Based on the observation that the standard approaches to binding (Chomsky (1981)/Reinhart & Reuland (1993) and subsequent work) suffer from empirical inadequacies and have difficulties to account for crosslinguistic variation, this thesis sets out to develop an alternative binding theory which captures these shortcomings. The languages that are discussed include English, Dutch, German, Italian, Icelandic, and Faroese.

Furthermore, since it can be shown that a local derivational framework (cf. Chomsky (2000, 2001)) should be adopted for both conceptual and empirical reasons, the thesis investigates the question of whether binding can be successfully integrated into a derivational theory and explores the theoretical consequences of such an enterprise. Hence, after considering a global variant, the theory that is put forward in the end is a derivational approach to binding.
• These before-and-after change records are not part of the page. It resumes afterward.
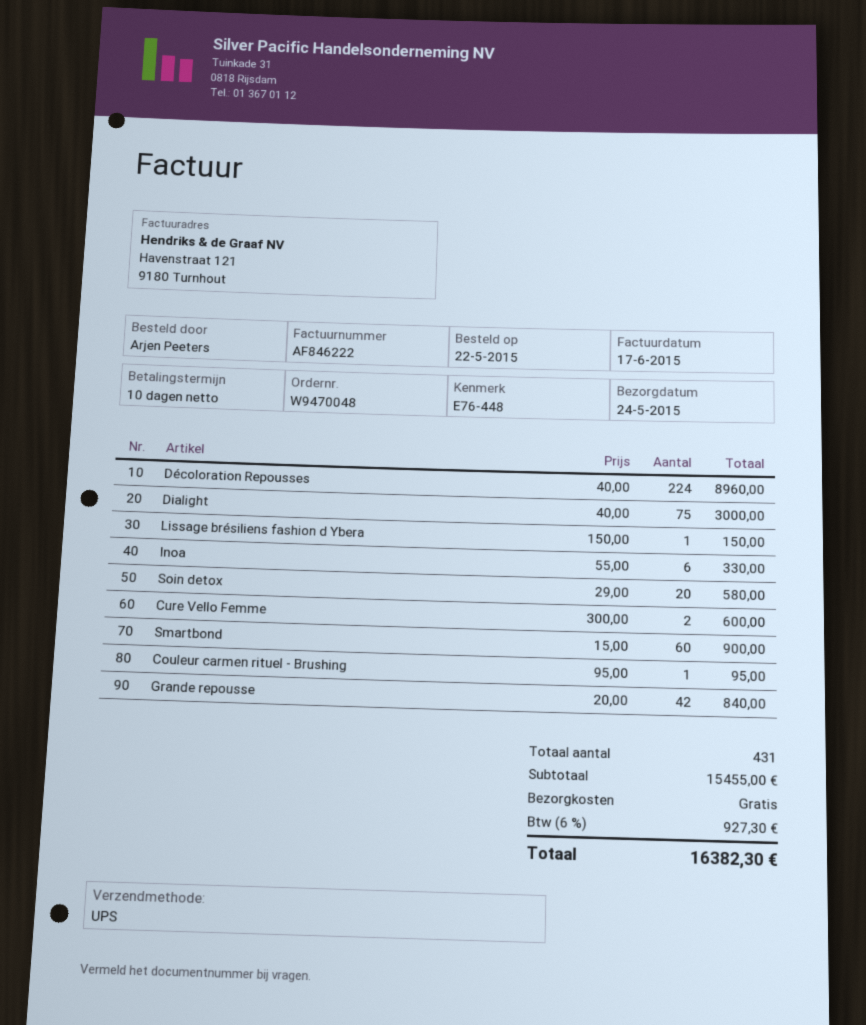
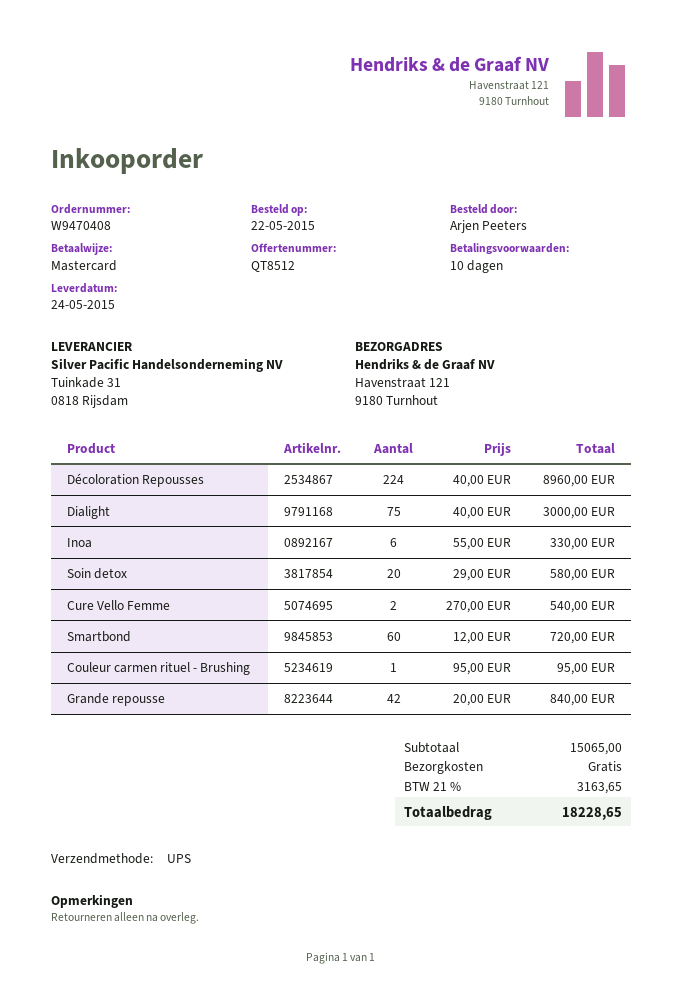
order number: W9470048 -> W9470408
Lissage brésiliens fashion d Ybera: 1 x 150.00 = 150.00 -> none
Cure Vello Femme: 2 x 300.00 = 600.00 -> 2 x 270.00 = 540.00
Smartbond: 60 x 15.00 = 900.00 -> 60 x 12.00 = 720.00
subtotal: 15455.00 -> 15065.00
tax: 6% = 927.30 -> 21% = 3163.65
total: 16382.30 -> 18228.65

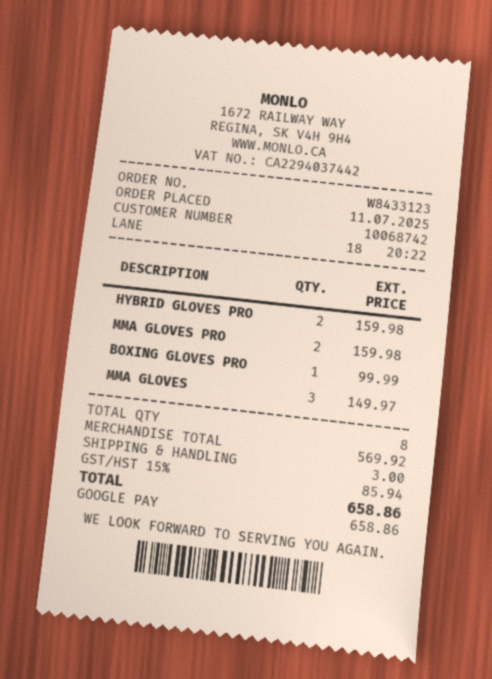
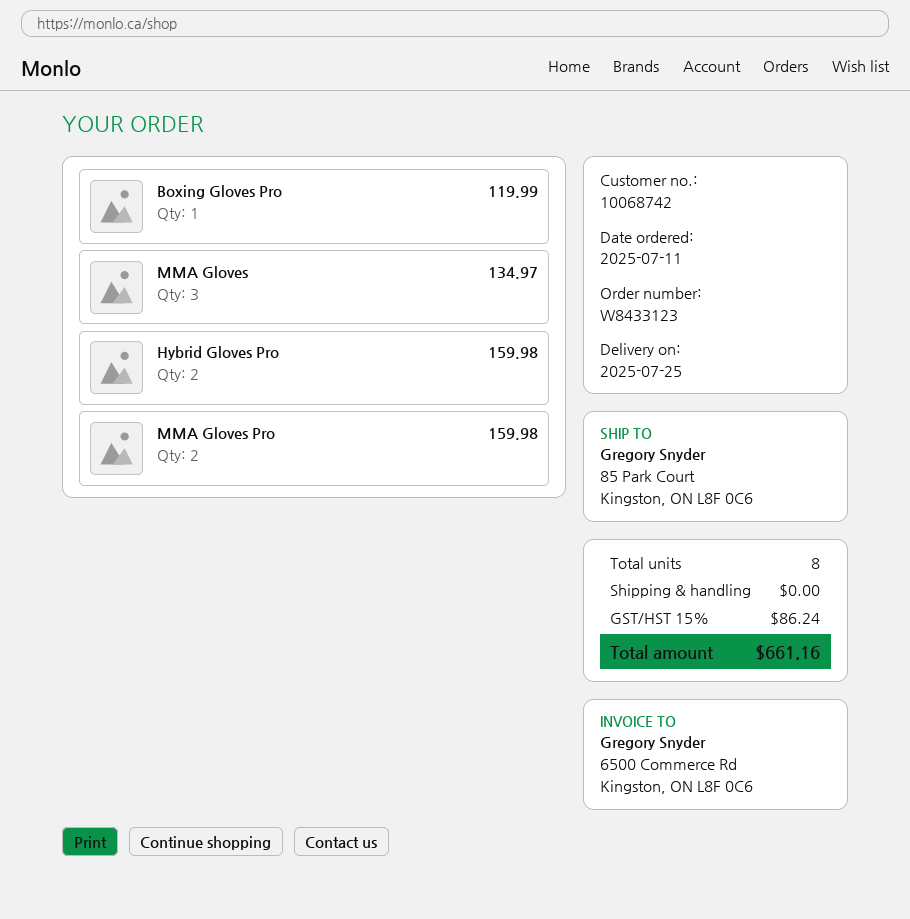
BOXING GLOVES PRO: 1 for 99.99 -> 1 for 119.99
MMA GLOVES: 3 for 149.97 -> 3 for 134.97
shipping: 3.00 -> 0.00
tax: 15% = 85.94 -> 15% = 86.24
total: 658.86 -> 661.16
The underlying idea of the derivational analysis is that binding is encoded as feature checking with the antecedent acting as probe which selects the element it binds as goal. In the numeration it is only specified that there will be a binding relation between the designated antecedent and an element x; the concrete realization of the bound element x is determined in the course of the derivation. In the beginning, x is equipped with a realization matrix, which contains its possible realizations (anaphoric or pronominal specifications). After the completion of each phrase, optimization takes place and might restrict x's realization matrix by deleting the most anaphoric form it contains (depending on the respective language and the domain that has been reached). The result is the following: the longer x remains unbound, the less probable it is that x will be realized as an anaphor, because the anaphoric forms are gradually
deleted from the realization matrix in the course of the derivation and x must eventually select one of the remaining forms. When x is finally bound (i.e. when checking takes place), the most anaphoric specification that is left in the optimal realization matrix determines the vocabulary item that is chosen for Late Insertion (cf. Halle & Marantz (1993) and subsequent work on Distributed Morphology).

Technically, the optimal realization matrix is determined by two different kinds of violable constraints (cf. Prince & Smolensky (2004)): On the one hand, there is a version of Principle A constraints which are sensitive to domains of different size and which are violated by the anaphoric forms if x is still free in the respective domains. On the other hand, there are faithfulness constraints that punish any reduction of the realization matrix and might therefore delay the deletion of realization possibilities. The two groups of constraints are ordered in two universal subhierarchies; different interactions between these two hierarchies account for crosslinguistic variation, while universal properties of binding (like the fact that anaphors are used if the binding relation is relatively local and pronouns if it is less local) are captured due to the relative restrictiveness of the system.